|St. Mary the Virgin, Charlbury||12th century north arcade|
|Altar at the west end and 17th century spiral staircase||Chancel partitioned from Memorial Chapel|
|A very stout door||Plaque showing rectors and vicars from 1234|
|Monument in the choir to Dr. Ralph Hutchinson||Monument to Midshipman Delmege|
The north aisle arcade, shown at the top right, is the oldest surviving part of the church and dates from the 12th century. The outside wall of the north aisle is 15th century and the porch 16th century but much of the remainder of the structure is 13th century. The tower was increased in height at the end of the 15th century and the clock was fitted in 1885. There are six bells, all made in 1716 by Abraham Rudhall of Gloucester.

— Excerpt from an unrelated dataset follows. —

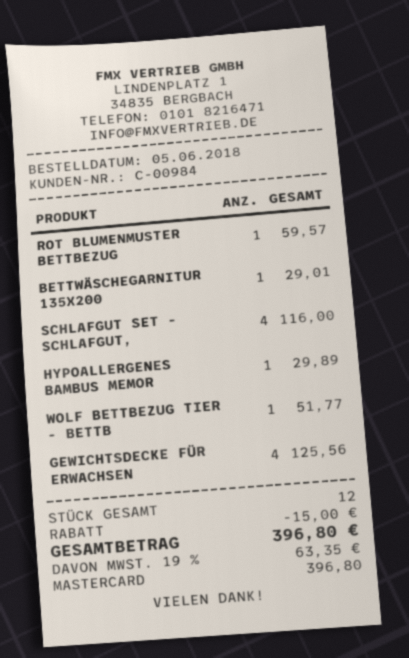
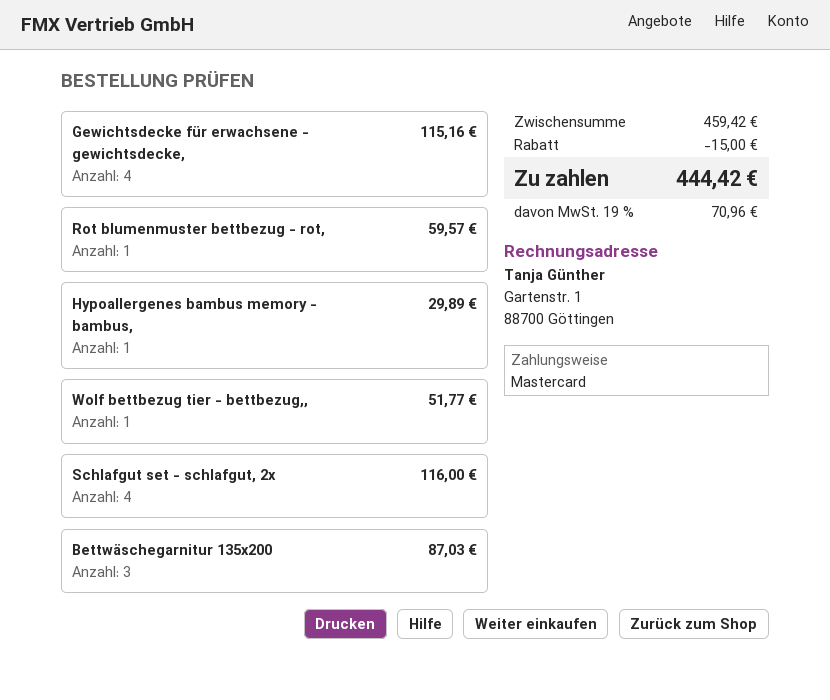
BETTWÄSCHEGARNITUR 135X200: 1 for 29.01 -> 3 for 87.03
GEWICHTSDECKE FÜR ERWACHSEN: 4 for 125.56 -> 4 for 115.16
tax: 19% = 63.35 -> 19% = 70.96
total: 396.80 -> 444.42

A striking feature on entering the church is the fact that an altar has been placed at the west end under the tower, which is more visible from the aisles than the altar in the sanctuary. The Memorial Chapel to the south of the chancel has been partitioned from both the remainder of the south aisle and the chancel with wood and glass to create a room that can be used for meetings. It is always pleasing to see how an ancient building can be modified for modern use. This work was undertaken between 1990 and 1995 as part of a restoration costing £385,000.
A plaque shows the rectors and vicars from 1234. It was made in 1949 by Edwin Glasgow in memory of his wife. Among those mentioned is Robert King who became the first bishop of Oxford. The advowson was owned by the Abbey of Eynsham from 1094 until the Dissolution and in 1590 it passed to St. John's College, Oxford. The figures on the plaque are of a priest of the 13th or 14th century, Bishop Robert King, Dr. Ralph Hutchinson and a 19th century clergyman.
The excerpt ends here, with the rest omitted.